(42f) Enhancing CO2 Separation Performance of Composite Membrane By Incorporation of Amino Acid-Functionalized Graphene Oxide

Composite membranes composed of polymer phase and filler phase have been extensively studied for energy-efficient gas separation, especially for CO₂ separation, gasoline desulfurization, and alcohol dehydration, etc. The multiphase characteristics of composite membranes provide more degree of freedom to manipulate multiple interactions, tailor multiscale structures and integrate multiple functionalities in comparison with unfilled membrane. As the basic unit of protein, amino acid molecules are important in biology for promotion CO₂ transport. The composite membranes are fabricated by incorporating amino acid-functionalized graphene oxide nanosheets into sulfonated poly (ether ether ketone) (SPEEK) polymer matrix. Graphene oxide (GO) nanosheets are functionalized with amino acids through a facile two-step method by using dopamine and cysteine in succession. CO₂ separation performance of the as-prepared membranes is evaluated for CO₂/CH₄ and CO₂/N₂ systems.

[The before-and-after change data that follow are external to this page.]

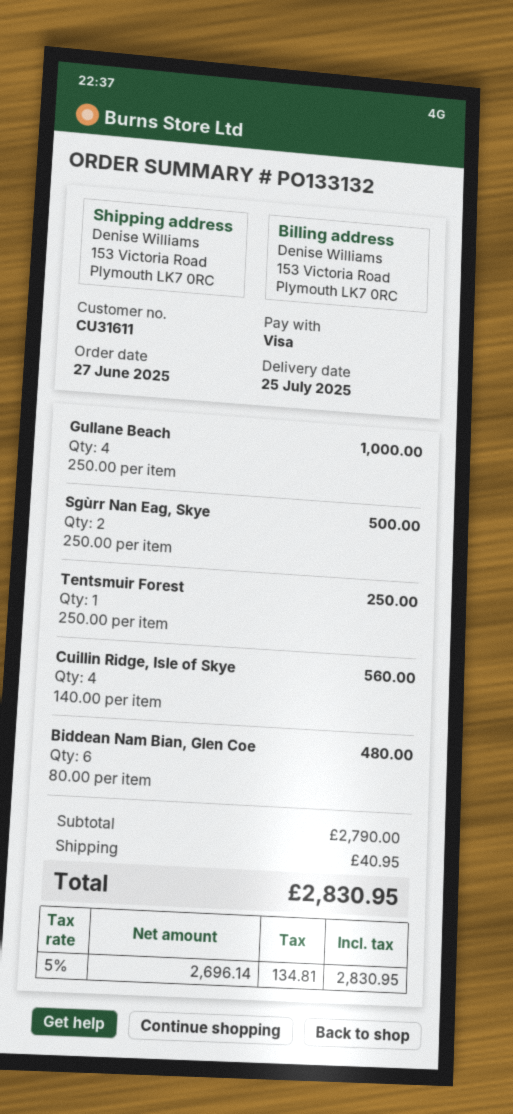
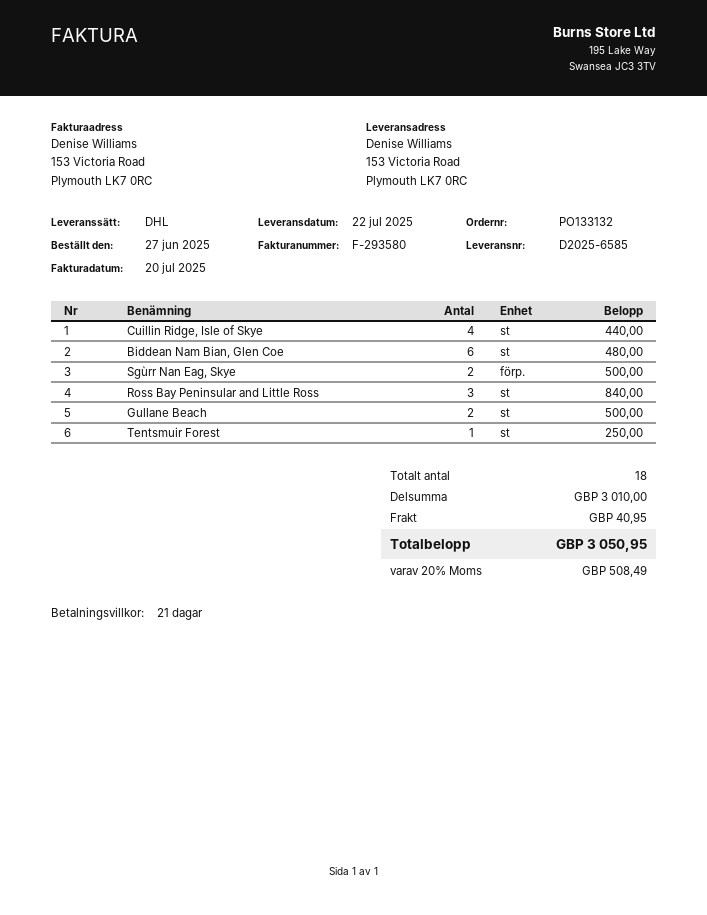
delivery date: 2025-07-25 -> 2025-07-22
Gullane Beach: 4 for 1000.00 -> 2 for 500.00
Cuillin Ridge, Isle of Skye: 4 for 560.00 -> 4 for 440.00
Ross Bay Peninsular and Little Ross: none -> 3 for 840.00
subtotal: 2790.00 -> 3010.00
tax: 5% = 134.81 -> 20% = 508.49
total: 2830.95 -> 3050.95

GO nanosheets increase more tortuous paths for the larger molecules, enhancing diffusivity selectivity. Amino acid with the carboxylic acid groups and primary amine groups simultaneously enhances solubility selectivity and reactivity selectivity. Accordingly, CO₂ molecules can transport quickly with the enhanced selectivity. When the content is 8 wt %, the optimum separation performance is achieved with selectivities of 82 and 115 for CO₂/CH₄ and CO₂/N₂, respectively, and CO₂ permeability of 1247 Barrer, significantly surpassing the Robeson upper bound reported in 2008. Besides, the mechanical and thermal stabilities of the composite membranes are also improved compared with pristine SPEEK membrane.